Marc Thiessen is here along with Richard Fowler, let's pick it up there. Because Marc you feel as the Governor does. Pick up that point about whether -- even if you believe as lieutenant governor does, the point is, does the Obama administration have the authority to do this?
MARC THIESSEN, FOX NEWS CONTRIBUTOR: I don't think they do. I mean, this is a completely lawless action. And this is just like their executive action on illegal immigration. There's been no act of Congress that authorizes this. There's been no Supreme Court decision, there's been no regulatory process where people could comment. They simply issued an edict in the middle of the night informing school districts across the country and public universities that you have to follow this policy or we are going to financially withhold --
KELLY: I thought it was guidance.
THIESSEN: It's guidance but it says that you can lose millions of dollars in federal funding which by the way goes for poor children and disabled children for the most part.
KELLY: Yes.
THIESSEN: And they are threatening the school districts. If you don't comply, then they have to do it. This is what the Obama administration does. When they want to make a big social -- I think we can all agree, this is a big change in society. When you want to make that change, instead of going out and trying to find consensus and make their case to the American people, they go out and issue an executive order and then find some law that they can reinterpret in order to justify.
KELLY: Rather than bringing the people along.
THIESSEN: Instead of doing the Democratic process. Exactly.
KELLY: Although Richard, they have not been getting a lot of success in getting buy in. Go ahead.

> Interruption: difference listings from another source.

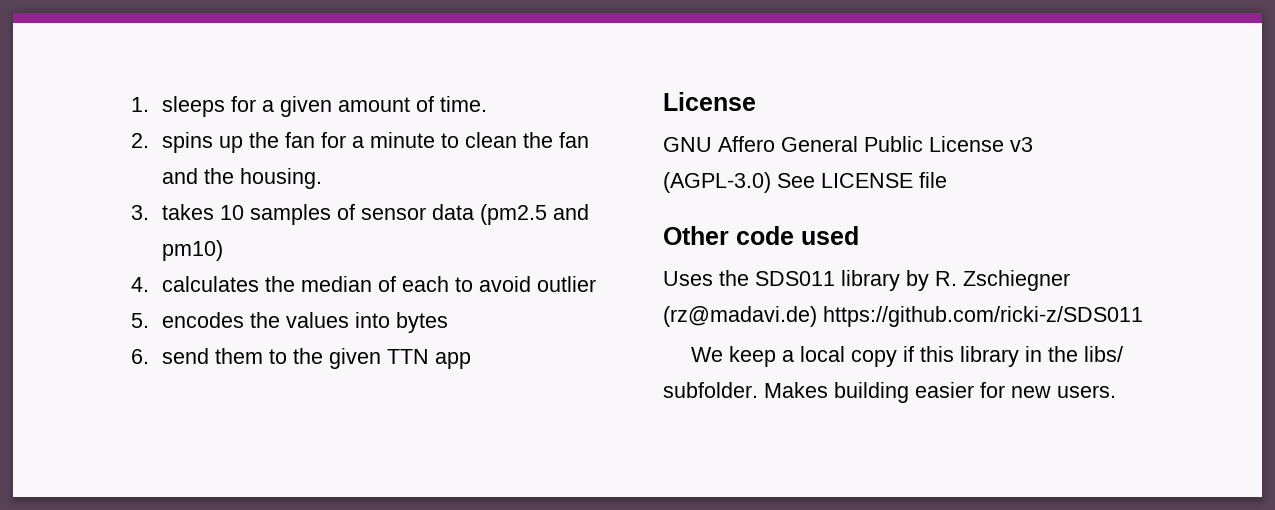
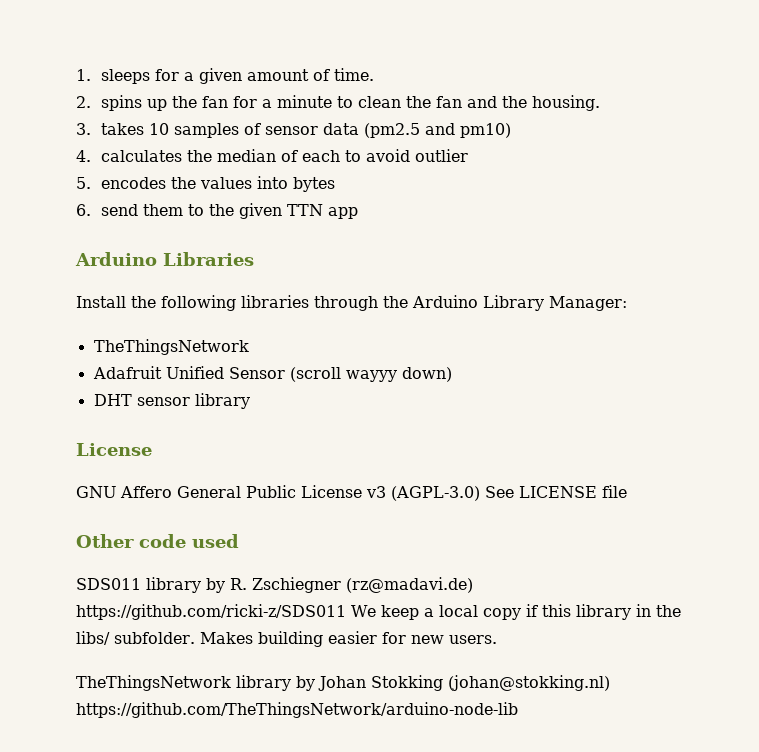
(472, 360) none -> [75,252,254,266] [76,295,627,311] [93,339,249,355] [92,366,452,382] [93,393,250,409] // Arduino Libraries // Install the following libraries through the Arduino Library Manager: // TheThingsNetwork // Adafruit Unified Sensor (scroll wayyy down) // DHT sensor library
[663,270,749,286] Uses the -> (239, 541) none
(1143, 316) // -> (346, 612) none
(1116, 391) none -> [76,675,610,691] [76,702,518,718] // TheThingsNetwork library by Johan Stokking (johan@stokking.nl) https://github.com/TheThingsNetwork/arduino-node-lib

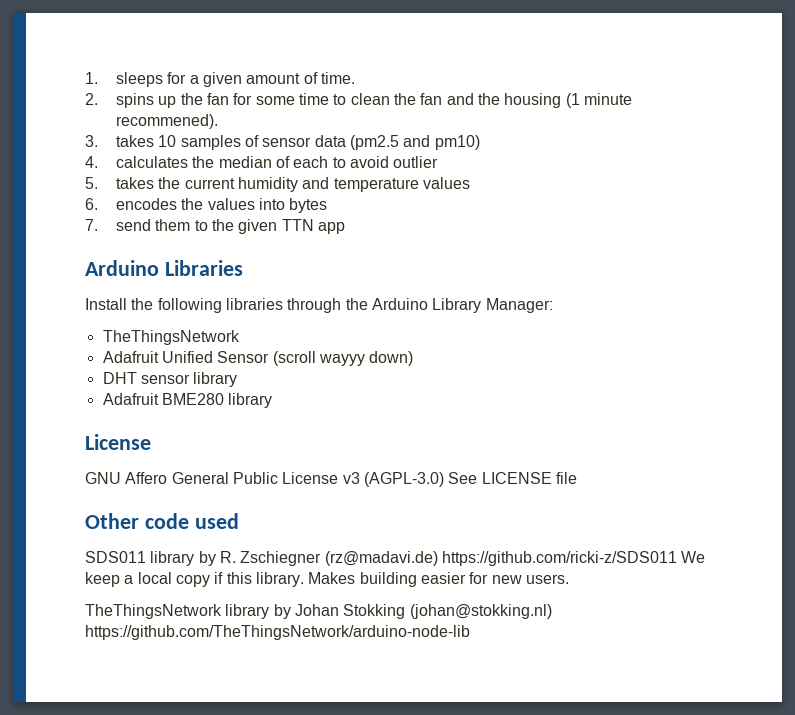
[261,95,332,108] a minute -> [255,93,330,105] some time
[531,95,600,111] housing. -> [504,93,632,108] [116,114,219,129] housing (1 minute recommened).
(91, 183) none -> [116,177,471,192] [85,198,98,210] takes the current humidity and temperature values // 6.
[76,204,91,216] 6. -> [85,219,98,231] 7.
(250, 401) none -> [102,393,273,408] // Adafruit BME280 library
[575,604,681,620] [76,631,195,645] library in the libs/ subfolder. -> [255,572,304,587] library.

RICHARD FOWLER, NATIONALLY SYNDICATED RADIO HOST: Well, here's the thing, Megyn. The federal government has the ability to release guidance. They do it all the time. What is problematic with both Marc's argument and the Governor's argument is the idea of, you know, they can't do this, this is wrong for society, but they are forgetting that these are children, too. These are people's kids who happen to be transgendered. And all they want to do is pee? And the fact that we won't let them pee in the bathroom that they identify is downright sad and despicable in America.
KELLY: You know the argument against it, Richard. The argument against that is, okay, but the children who are used to just identifying -- who are just seeing other, you know, little girls have you, with a, you know, a girl's body will be in the Lieutenant Governor's opinion traumatized by the sight of a child that has a boy's anatomy but identifies as girl coming into the locker room.

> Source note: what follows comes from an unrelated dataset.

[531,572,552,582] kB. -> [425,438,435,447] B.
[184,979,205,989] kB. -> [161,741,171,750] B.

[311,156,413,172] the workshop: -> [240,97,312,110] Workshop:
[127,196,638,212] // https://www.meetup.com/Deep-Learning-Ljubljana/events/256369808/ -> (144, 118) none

FOWLER: You know, Megyn, here's the thing. I think kids are the most understanding people in the world. Right? I think if you were to talk to children, you talk to them in the back of the Jim Crow south, the reason why they didn't like Black was people their parents don't like Black people, right? Or the reason why they have a problem with transgender is because their parents had a problem with transgender folks. So, we have really got to redefine how we talk about discrimination and inclusion in this country. School should be a safe and welcoming environment where everybody learn and everybody grows. The governor is right, we talk about reading and writing and math. But what's also important in education is being a well-rounded citizen and having, you know, critical thinking skills.

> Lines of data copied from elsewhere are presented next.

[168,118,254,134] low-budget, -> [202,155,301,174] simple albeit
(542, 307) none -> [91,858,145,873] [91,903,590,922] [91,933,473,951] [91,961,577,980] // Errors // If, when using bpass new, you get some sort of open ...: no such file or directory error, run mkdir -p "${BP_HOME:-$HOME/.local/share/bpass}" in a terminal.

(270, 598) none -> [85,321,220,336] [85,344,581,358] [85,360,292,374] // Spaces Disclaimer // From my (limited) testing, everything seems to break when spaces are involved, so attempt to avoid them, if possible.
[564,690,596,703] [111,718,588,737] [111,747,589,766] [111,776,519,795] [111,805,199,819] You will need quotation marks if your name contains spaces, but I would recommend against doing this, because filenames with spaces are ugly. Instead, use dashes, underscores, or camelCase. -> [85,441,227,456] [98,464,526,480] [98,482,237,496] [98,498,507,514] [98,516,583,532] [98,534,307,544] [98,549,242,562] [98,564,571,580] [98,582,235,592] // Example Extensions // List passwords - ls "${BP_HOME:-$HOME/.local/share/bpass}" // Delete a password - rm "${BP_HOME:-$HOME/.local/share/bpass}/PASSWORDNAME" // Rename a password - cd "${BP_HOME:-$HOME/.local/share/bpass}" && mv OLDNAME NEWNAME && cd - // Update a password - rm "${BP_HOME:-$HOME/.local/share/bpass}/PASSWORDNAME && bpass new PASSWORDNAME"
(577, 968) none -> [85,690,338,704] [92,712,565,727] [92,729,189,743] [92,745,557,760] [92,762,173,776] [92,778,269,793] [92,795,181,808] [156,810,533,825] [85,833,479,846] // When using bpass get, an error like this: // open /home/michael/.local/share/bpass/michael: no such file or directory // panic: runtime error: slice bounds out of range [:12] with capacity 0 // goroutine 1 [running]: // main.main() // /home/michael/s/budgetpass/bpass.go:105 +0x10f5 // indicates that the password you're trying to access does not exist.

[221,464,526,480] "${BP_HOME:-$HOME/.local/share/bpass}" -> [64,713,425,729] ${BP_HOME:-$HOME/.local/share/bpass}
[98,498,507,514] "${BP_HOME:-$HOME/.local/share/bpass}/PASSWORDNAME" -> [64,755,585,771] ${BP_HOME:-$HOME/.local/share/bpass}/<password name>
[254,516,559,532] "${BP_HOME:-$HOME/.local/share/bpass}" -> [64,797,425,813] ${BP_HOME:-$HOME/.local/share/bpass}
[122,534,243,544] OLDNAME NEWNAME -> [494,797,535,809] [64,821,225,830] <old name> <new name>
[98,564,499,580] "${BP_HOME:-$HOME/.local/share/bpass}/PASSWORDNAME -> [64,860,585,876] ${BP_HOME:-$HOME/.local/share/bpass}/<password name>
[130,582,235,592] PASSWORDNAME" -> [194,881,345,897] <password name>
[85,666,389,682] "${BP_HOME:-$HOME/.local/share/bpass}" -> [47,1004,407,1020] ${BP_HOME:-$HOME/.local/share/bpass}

KELLY: Well, let me ask Marc about that.
(CROSSTALK)
Do you think Marc -- in the same way -- we've come a long way when it comes to gay rights in this country. We are at the precipice of new rights and new acceptance of transmen and transwomen, and this is the beginning of that, bumpy as it may be.
THIESSEN: I don't think this is actually not about acceptance of transmen or transwomen. I think it's a compassionate society where the transgender people deserve protection. So does everybody else. I mean, the problem isn't so much a transgender person walking into a women's room and being in there and person being traumatized by it. The problem is is quite frankly is that sex predators could pretend to be transgender people and use that as an excuse --
FOWLER: Marc --
THIESSEN: No. hold on! Let me finish my point. Hold on. So, I mean, the fact is, that it's defined by how you feel. Okay? This is what it says, gender identity --
KELLY: That's what gender identity is. That's the -- gender identity, you know, folks are struggling with that issue. They don't think gender should be determined by anatomy.
FOWLER: Every time that Republicans use this argument, and Marc has used, give me one example where a transgendered woman has walked into --
THIESSEN: It's not a transgender woman.
FOWLER: Yes it is a transgendered woman.
THIESSEN: Give me an example of a transgendered --
FOWLER: I will --
(TALKING OVER EACH OTHER)
KELLY: So, Marc is saying there is a fear of men in trans --
FOWLER: He can't give one example, Megyn, not one.
THIESSEN: I can.
KELLY: -- and people taking advantage. Okay. I have got to go. It's great to see you both.
FOWLER: Good to see you, Megyn.
KELLY: Listen, this is a very timely topic, as you know, and as many of you are aware I have a primetime special called Megyn Kelly presents. And it premieres next Tuesday at 8:00 p.m. or on the FOX News broadcast network, that's American idol Fox, if you will. For part of that special, I sat down with Laverne Cox, someone whose personal story puts her right at the heart of what we just discussed. Now, you may know Laverne best as Sophia from the critically acclaimed Netflix series "Orange Is The New Black." For her role she became the first openly transgender woman to be nominated for a primetime Emmy. In our interview she spoke about telling her family of her decision to come out as trans. Specifically about the toll it took on her and her relationship with her mother. Watch.
(BEGIN VIDEO CLIP)
KELLY: Did you ever worry that your mom didn't love you?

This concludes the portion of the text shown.